→ **Goal of the exercise**
If a line in the data below holds the word "none", include it in the count. Give only the final number.

→ **Version comparison data**
-*-
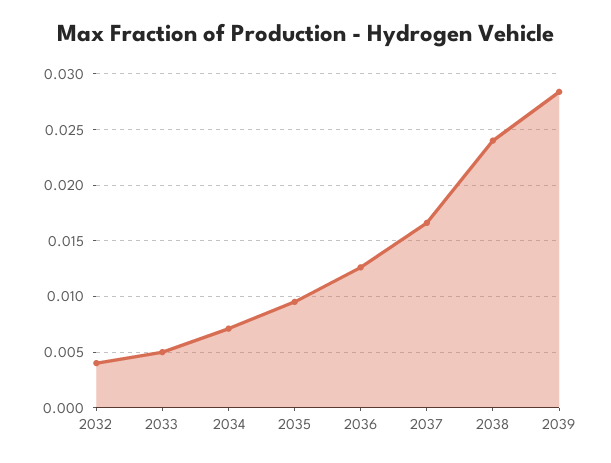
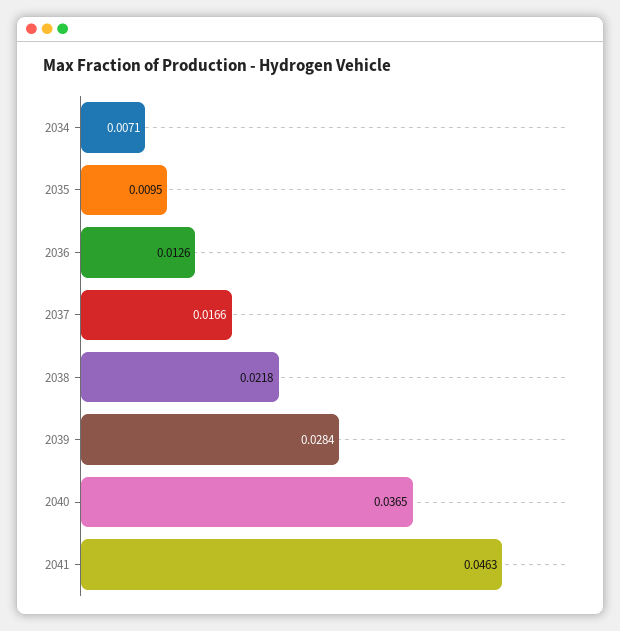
2032: 0.004 -> none
2033: 0.005 -> none
2038: 0.024 -> 0.0218
2040: none -> 0.0365
2041: none -> 0.0463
-*-
→ **Response for this exercise**
4